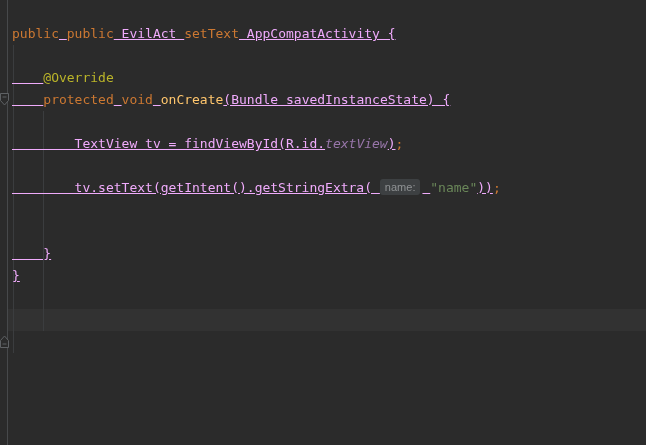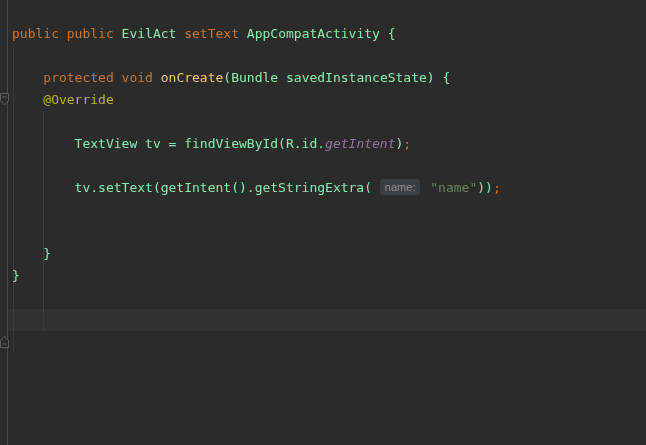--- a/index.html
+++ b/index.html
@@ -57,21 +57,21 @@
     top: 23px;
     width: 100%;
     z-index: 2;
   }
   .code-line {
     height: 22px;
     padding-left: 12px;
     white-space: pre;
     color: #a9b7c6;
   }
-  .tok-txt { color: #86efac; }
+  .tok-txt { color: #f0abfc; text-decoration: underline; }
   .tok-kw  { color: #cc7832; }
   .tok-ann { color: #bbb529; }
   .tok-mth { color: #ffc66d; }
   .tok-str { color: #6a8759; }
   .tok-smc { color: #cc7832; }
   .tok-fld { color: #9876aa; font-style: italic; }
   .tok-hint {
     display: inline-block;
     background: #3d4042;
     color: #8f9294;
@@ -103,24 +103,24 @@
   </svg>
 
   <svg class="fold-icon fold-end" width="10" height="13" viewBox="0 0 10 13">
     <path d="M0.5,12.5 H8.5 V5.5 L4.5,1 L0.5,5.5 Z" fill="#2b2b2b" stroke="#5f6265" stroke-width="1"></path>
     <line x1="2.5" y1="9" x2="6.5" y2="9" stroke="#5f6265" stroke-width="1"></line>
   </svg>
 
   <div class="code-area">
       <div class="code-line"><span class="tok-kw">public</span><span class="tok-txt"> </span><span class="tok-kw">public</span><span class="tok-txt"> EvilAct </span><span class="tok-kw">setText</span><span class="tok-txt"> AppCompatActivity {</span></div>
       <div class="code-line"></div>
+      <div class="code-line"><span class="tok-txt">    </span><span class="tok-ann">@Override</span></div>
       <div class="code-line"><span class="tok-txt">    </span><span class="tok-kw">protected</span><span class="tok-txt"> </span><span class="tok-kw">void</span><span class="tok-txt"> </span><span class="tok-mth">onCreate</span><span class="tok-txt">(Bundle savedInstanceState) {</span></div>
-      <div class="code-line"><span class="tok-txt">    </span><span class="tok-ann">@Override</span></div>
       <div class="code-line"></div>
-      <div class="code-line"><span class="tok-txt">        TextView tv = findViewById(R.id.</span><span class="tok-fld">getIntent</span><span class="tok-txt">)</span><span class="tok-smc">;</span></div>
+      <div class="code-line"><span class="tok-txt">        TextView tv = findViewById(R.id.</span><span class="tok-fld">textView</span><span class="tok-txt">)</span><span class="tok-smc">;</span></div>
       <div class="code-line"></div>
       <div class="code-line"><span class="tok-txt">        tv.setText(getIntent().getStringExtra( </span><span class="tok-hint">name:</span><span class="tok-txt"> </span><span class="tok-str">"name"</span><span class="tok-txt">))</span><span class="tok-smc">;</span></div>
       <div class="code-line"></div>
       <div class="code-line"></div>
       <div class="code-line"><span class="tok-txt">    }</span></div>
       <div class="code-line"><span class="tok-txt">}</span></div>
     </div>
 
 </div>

--*--

Find the string "width" in the listing and return every line that holds it.

     width: 100%;
   <svg class="fold-icon fold-end" width="10" height="13" viewBox="0 0 10 13">
     <path d="M0.5,12.5 H8.5 V5.5 L4.5,1 L0.5,5.5 Z" fill="#2b2b2b" stroke="#5f6265" stroke-width="1"></path>
     <line x1="2.5" y1="9" x2="6.5" y2="9" stroke="#5f6265" stroke-width="1"></line>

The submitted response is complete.